Seven albums in the last 10 years--that’s impressive right? It is indeed, but perhaps it's time The Walkmen sat down and put some effort into their next release.
I’m not saying this album is horrendous. I don’t even know if I would call it bad. Rather, it just exists.
What doesn’t exist, however, is The Walkmen’s trademark use of an old school upright piano. This is something they stepped away from with their 2010 release Lisbon, but at least it was still utilized on tracks such as “Victory.” Eliminating it completely for this year's release was most certainly a poor choice.

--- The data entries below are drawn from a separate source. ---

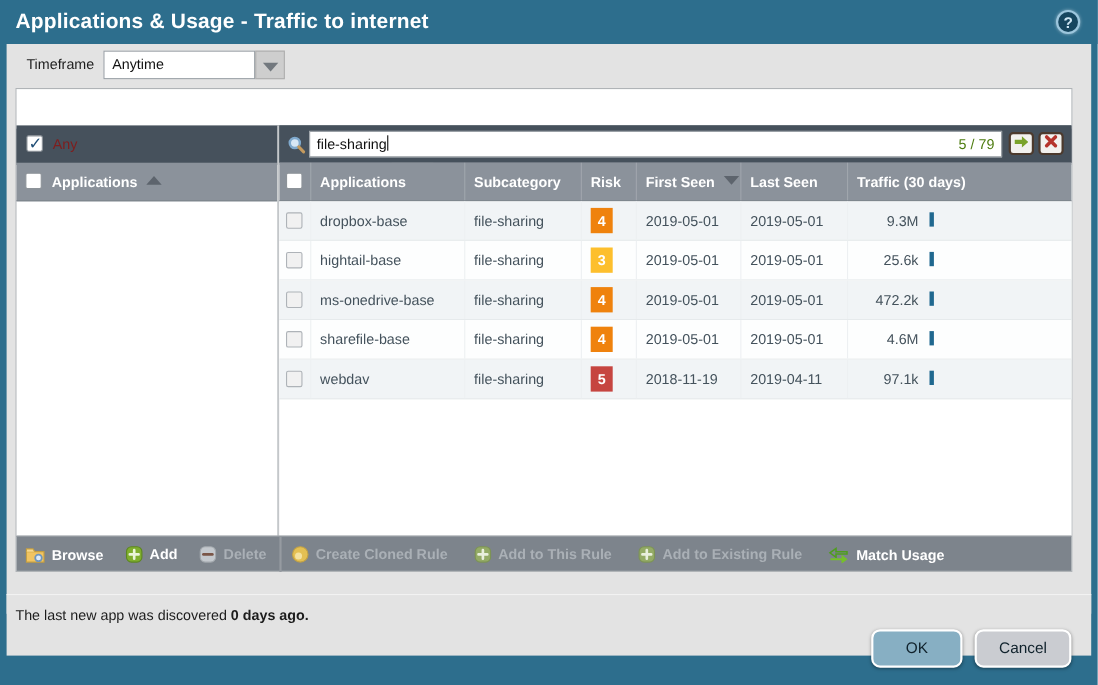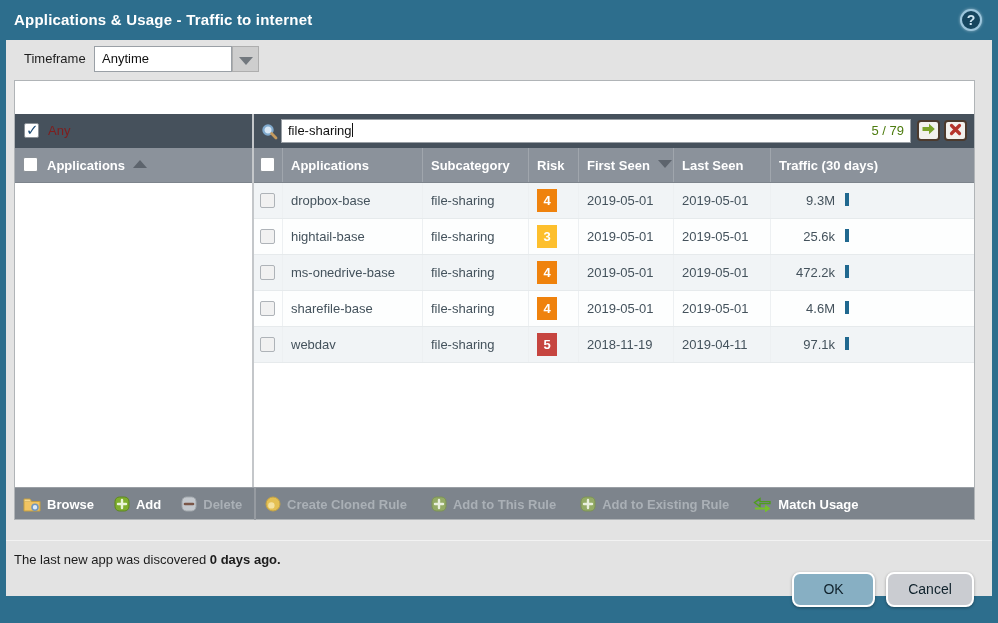--- a/index.html
+++ b/index.html
@@ -2,21 +2,21 @@
 <html><head>
 <meta charset="utf-8">
 <style>
   * { margin:0; padding:0; box-sizing:border-box; }
   html,body { width:998px; height:623px; overflow:hidden;
     font-family:"Liberation Sans","DejaVu Sans",sans-serif; }
   .dialog { position:relative; width:998px; height:623px; background:#2d6e8d; }
 
   
   .titlebar { position:absolute; left:0; top:0; width:998px; height:40px; background:#2d6e8d; }
-  .title { position:absolute; left:14px; top:0; line-height:40px; color:#fff; font-size:15px; font-weight:700; letter-spacing:.2px; }
+  .title { position:absolute; left:14px; top:0; line-height:40px; color:#fff; font-size:19px; font-weight:700; letter-spacing:.2px; }
   .help { position:absolute; right:16px; top:9px; width:22px; height:22px; border-radius:50%;
     background:#16465f; border:2px solid #9cc6dd; color:#cfe7f4; font-size:14px; font-weight:700;
     text-align:center; line-height:18px; cursor:pointer; box-shadow:0 0 3px rgba(255,255,255,.5); }
 
   
   .body { position:absolute; left:6px; top:40px; width:986px; height:518px; background:#e3e3e3; }
 
   
   .tf-row { position:absolute; left:0; top:0; width:986px; height:38px; }
   .tf-label { position:absolute; left:18px; top:11px; font-size:13px; color:#1d1d1d; }
@@ -83,21 +83,21 @@
   
   .tri-up { display:inline-block; width:0; height:0; margin-left:8px; vertical-align:2px;
     border-left:7px solid transparent; border-right:7px solid transparent; border-bottom:8px solid #5d646d; }
   .tri-down { display:inline-block; width:0; height:0; margin-left:8px; vertical-align:2px;
     border-left:7px solid transparent; border-right:7px solid transparent; border-top:8px solid #5d646d; }
 
   
   .toolbar { position:absolute; left:0; top:406px; width:959px; height:32px; background:#7d848c; border-top:1px solid #9a9fa5; }
   .tb-left { position:absolute; left:0; top:0; width:237px; height:32px; display:flex; align-items:center; gap:20px; padding-left:8px; }
   .tb-right { position:absolute; left:239px; top:0; width:720px; height:32px; display:flex; align-items:center; gap:24px; padding-left:9px; border-left:2px solid #969ba1; }
-  .tb-item { display:flex; align-items:flex-end; gap:6px; font-size:13px; font-weight:700; color:#fff; cursor:pointer; white-space:nowrap; }
+  .tb-item { display:flex; align-items:flex-start; gap:6px; font-size:13px; font-weight:700; color:#fff; cursor:pointer; white-space:nowrap; }
   .tb-item.disabled { color:#aab0b6; cursor:default; }
   .tb-item svg { display:block; }
 
   
   .status { position:absolute; left:0; top:500px; width:986px; height:56px; background:#e3e3e3; border-top:1px solid #f2f2f2; }
   .status-text { position:absolute; left:8px; top:11px; font-size:13px; color:#1c1c1c; }
   .status-text b { font-weight:700; }
 
   
   .footer-btn { position:absolute; height:35px; border:2px solid #fff; border-radius:8px;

Without the keys, Heaven has a very minimalistic feel to it, and the reward is the opposite of that which you would receive from the simplicity of Sigur Rós. Heaven's simple structure creates tracks that are dry and tend to sedate you into a pissed off slumber rather than the peaceful one expected from Sigur Rós.

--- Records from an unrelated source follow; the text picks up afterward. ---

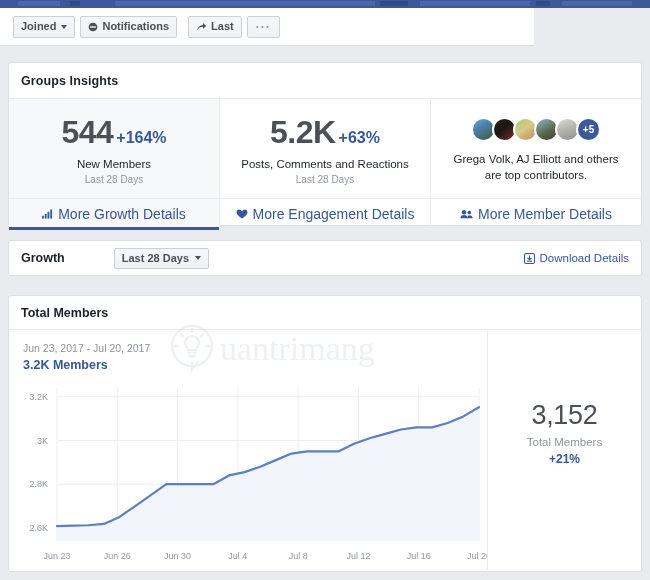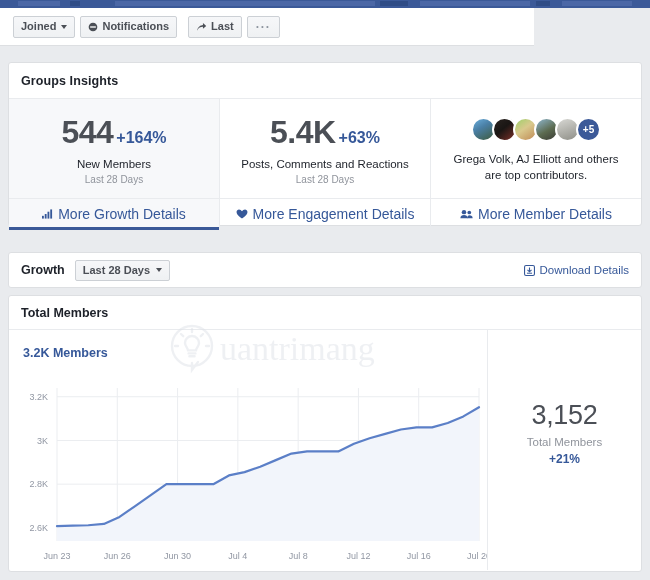--- a/index.html
+++ b/index.html
@@ -125,23 +125,24 @@
     display: flex; align-items: center; justify-content: center;
     margin-left: -4px; border: 2px solid #fff; position: relative; z-index: 2;
   }
   .contrib-text {
     font-size: 11.5px; color: #1d2129; text-align: center;
     margin-top: 10px; line-height: 1.35; max-width: 180px;
   }
 
   
   #growth-card {
-    top: 252px; height: 36px;
+    top: 240px; height: 36px;
     display: flex; align-items: center;
     padding: 0 12px;
+    gap: 39px;
   }
   .growth-label { font-size: 12.5px; font-weight: bold; color: #1d2129; }
   .select-pill {
     margin-left: 10px; height: 21px;
     border: 1px solid #ccd0d5; border-radius: 2px;
     background: linear-gradient(#f6f7f9,#eff1f3);
     display: inline-flex; align-items: center;
     padding: 0 7px; font-size: 11px; color: #4b4f56; font-weight: bold;
   }
   .select-pill .caret {
@@ -254,21 +255,21 @@
             <rect x="9" y="0" width="2" height="10" fill="#365899"></rect>
           </svg>
         </span>
         <span>More Growth Details</span>
       </div>
     </div>
 
     <div class="insight-col">
       <div class="insight-body">
         <div class="big-stat">
-          <span class="big-num">5.4K</span>
+          <span class="big-num">5.2K</span>
           <span class="delta">+63%</span>
         </div>
         <div class="stat-label">Posts, Comments and Reactions</div>
         <div class="stat-sub">Last 28 Days</div>
       </div>
       <div class="insight-footer">
         <span class="ico">
           <svg width="12" height="10" viewBox="0 0 13 11">
               <path d="M6.5 10.5 C6.5 10.5 0.5 7 0.5 3.4 C0.5 1.5 1.9 0.5 3.2 0.5 C4.5 0.5 5.9 1.4 6.5 2.6 C7.1 1.4 8.5 0.5 9.8 0.5 C11.1 0.5 12.5 1.5 12.5 3.4 C12.5 7 6.5 10.5 6.5 10.5 Z" fill="#365899"></path>
             </svg>
@@ -322,20 +323,21 @@
     <span>Download Details</span>
   </span>
 </div>
 
 <div class="card" id="members-card">
   <div class="tm-head">Total Members</div>
 
   <div class="tm-body">
 
     <div class="chart-pane">
+      <div class="date-range">Jun 23, 2017 - Jul 20, 2017</div>
       <div class="member-count">3.2K  Members</div>
 
       <div class="chart-wrap">
         <svg id="chart-svg" width="478" height="185" viewBox="0 0 478 185">
             <line x1="48" y1="145.8857142857143" x2="470" y2="145.8857142857143" stroke="#ebedf0" stroke-width="1"></line>
             <text x="39" y="149.0857142857143" text-anchor="end" class="tick-txt">2.6K</text>
             <line x1="48" y1="102.17142857142858" x2="470" y2="102.17142857142858" stroke="#ebedf0" stroke-width="1"></line>
             <text x="39" y="105.37142857142858" text-anchor="end" class="tick-txt">2.8K</text>
             <line x1="48" y1="58.457142857142856" x2="470" y2="58.457142857142856" stroke="#ebedf0" stroke-width="1"></line>
             <text x="39" y="61.65714285714286" text-anchor="end" class="tick-txt">3K</text>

The Walkmen do give us some odd electric keyboard action on "Nightingales," but a cluster of guitar riffs forming some kind of black hole drowns it and the band’s piano out.
Without a piano, this album rides on lead singer Hamilton Leithauser’s voice--which isn’t always a bad thing.
The best part of this album is indeed the vocals, especially the introduction of an album hosting a new style from The Walkmen. Humming, as well as “oohhs” and “ahhs” from Leithauser and the rest of the band members consume the album’s sound, which on some tracks, proves enjoyable.
In fact, this group of New York/Philadelphia gentlemen nicely harmonize when they want to, in particular throughout the record's opener “We Can’t Be Beat.” This track is definitely one of the stronger songs off the album, and possibly of their career. It provides Heaven with an upbeat opening and features everything they've got on vocals and instruments--minus the coveted keys listeners will dearly miss.
Ohhh, the lack of piano. I wouldn’t bring it up again if I didn’t believe this album would be significantly better with it. Leithauser's voice has the power to carry the band's music, as it does in some of Heaven’s stronger tracks, but without the compliment of a piano, the music becomes outright boring.
“Song for Leigh,” for instance, is a little painful to sit through. Without the black and white notes, this song plays host to significant lulls when Leithauser quits singing. The gaps in the song last for five seconds apiece; five seconds that feel like five minutes with a lackluster guitar riff on repeat.
The introduction of a vocal-based version of The Walkmen isn't good enough without any of the band members placing themselves on a piano bench. The new sound is good, but not great. If, and only if, The Walkmen decide to take a year to listen to their piano rock anthem “We’ve Been Had” and combine their new style with the old, then I’ll be in favor of this band producing seven more albums in the next decade.